Old Strathcona business association expands vandalism grant program, asks governments for more support
A southside business association is expanding a program to help shops in its neighbourhood deal with damage from vandalism.
This spring, the Old Strathcona Business Association started a window repair grant with $165,000 from the city. Only $15,000 of it has been used so far.
It's not because there hasn't been damage to businesses on and around Whyte Avenue. The original grant, however, covered just damage to front-facing windows.
"Businesses are finding that they’re dealing with a lot more than just broken windows," Cherie Klassen, the executive director of the Old Strathcona Business Association, told CTV News Edmonton on Thursday.
The business association appealed to city administration and the provincial government as part of a public safety campaign to have the window repair grant program expanded to include other types of vandalism. It was approved on Wednesday.
"We were starting to hear from businesses that they were experiencing vandalism with things like dumpsters and other doors that maybe weren't glass or just other parts of their business," Klassen said.
"They were investing in things like roll-down shutters, security bars, those kinds of things, and none of those were things that they were able to utilize that money for, so we saw an opportunity to really expand that and be able to provide a little bit more ...
"We figured we already have this money, let's just expand the scope of it."
The business association also launched a letter-writing campaign to the province's city public safety task force "to look at addressing some of the larger issues but looking at it through the lens of taking stress off business owners," Klassen said Wednesday during Edmonton city council's executive committee meeting.

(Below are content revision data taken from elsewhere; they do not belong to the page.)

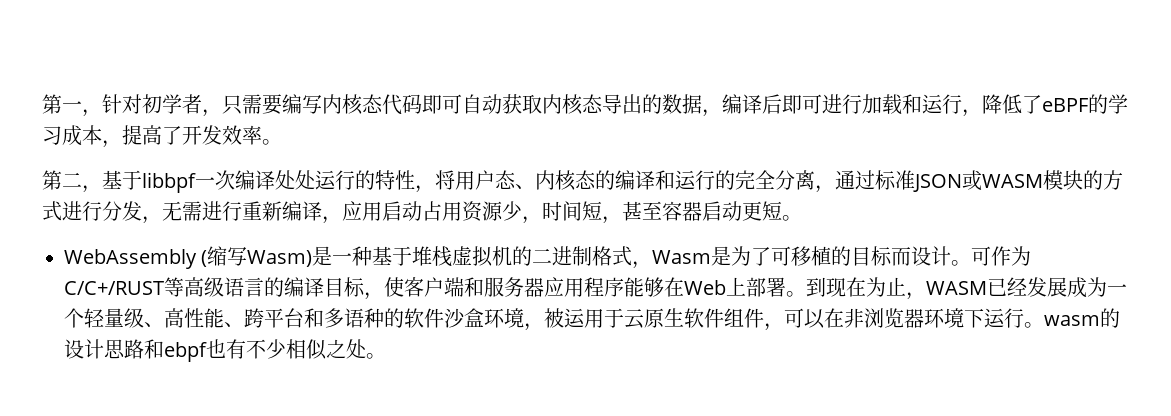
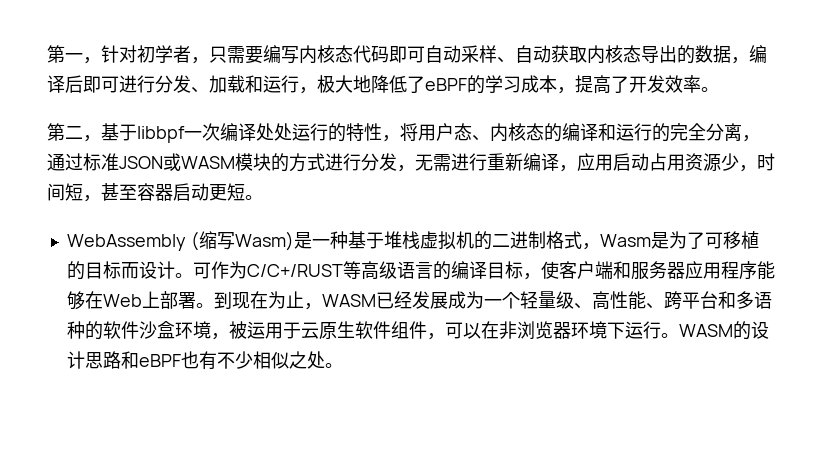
- 第一，针对初学者，只需要编写内核态代码即可自动获取内核态导出的数据，编译后即可进行加载和运行，降低了eBPF的学习成本，提高了开发效率。
+ 第一，针对初学者，只需要编写内核态代码即可自动采样、自动获取内核态导出的数据，编译后即可进行分发、加载和运行，极大地降低了eBPF的学习成本，提高了开发效率。
- 到现在为止，WASM已经发展成为一个轻量级、高性能、跨平台和多语种的软件沙盒环境，被运用于云原生软件组件，可以在非浏览器环境下运行。wasm的设计思路和ebpf也有不少相似之处。
+ 到现在为止，WASM已经发展成为一个轻量级、高性能、跨平台和多语种的软件沙盒环境，被运用于云原生软件组件，可以在非浏览器环境下运行。WASM的设计思路和eBPF也有不少相似之处。

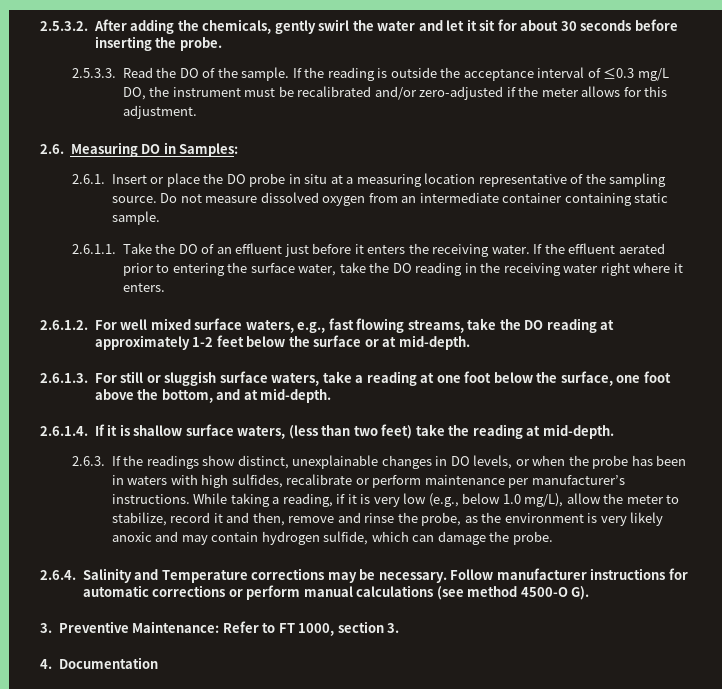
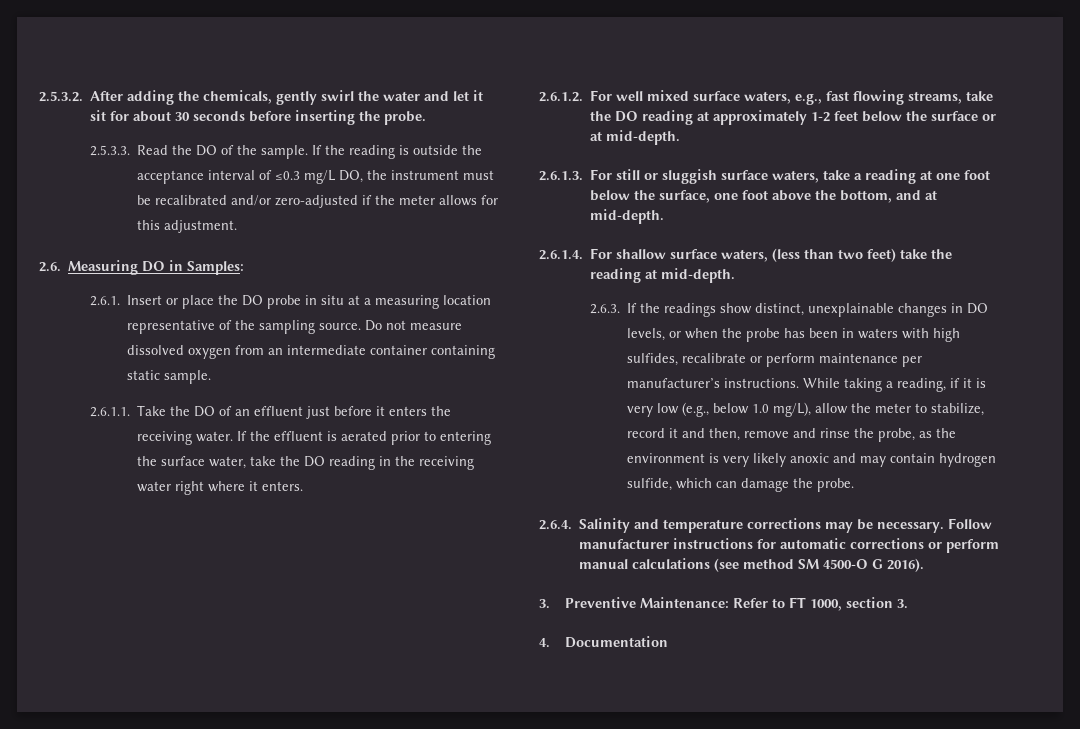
- If the effluent aerated prior to entering the surface water, take the DO reading in the receiving water right where it enters.
+ If the effluent is aerated prior to entering the surface water, take the DO reading in the receiving water right where it enters.
- 2.6.1.4. If it is shallow surface waters, (less than two feet) take the reading at mid-depth.
+ 2.6.1.4. For shallow surface waters, (less than two feet) take the reading at mid-depth.
- 2.6.4. Salinity and Temperature corrections may be necessary.
+ 2.6.4. Salinity and temperature corrections may be necessary.
- Follow manufacturer instructions for automatic corrections or perform manual calculations (see method 4500-O G).
+ Follow manufacturer instructions for automatic corrections or perform manual calculations (see method SM 4500-O G 2016).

"That's what we've been hearing from business owners is that they're front line, and they're dealing with things that are way out of scope to deal with," Klassen said to the executive committee.
One Old Strathcona business routinely dealing with increased disruptions in its store is Long & McQuade music's Whyte Avenue location, which replaced its large front glass windows with stainless steel panels because of repeated vandalism.
"Unfortunately, we haven’t had the training to de-escalate those situations, and it’s definitely risen quite significantly since the pandemic started," assistant manager Lara Tang told CTV News Edmonton.
Klassen said the business association is also seeking more police presence in the area as well as the creation of a street outreach team.
"Street outreach team is definitely one of them because we know that that is going to make a critical difference in supporting our businesses and also supporting folks on the street," she said.
It's the kind of help Edmonton's downtown area has seen but not necessarily experienced by other business improvement areas in the city such as Old Strathcona, Klassen said.
"All across Canada, following the pandemic, there were lots of federal dollars, provincial dollars, municipal dollars put back into the downtown propers where the offices are because many people left those spaces, and rightly so, as they need the investment as well," Klassen said.
"But what we're starting to see in our cities is that when increased resources in those areas happens, it tends to push some of those folks out of those areas and have displacement into areas like Old Strathcona, and we certainly are seeing that here, seeing a different population, the marginalized population and vulnerable population that we don't typically see."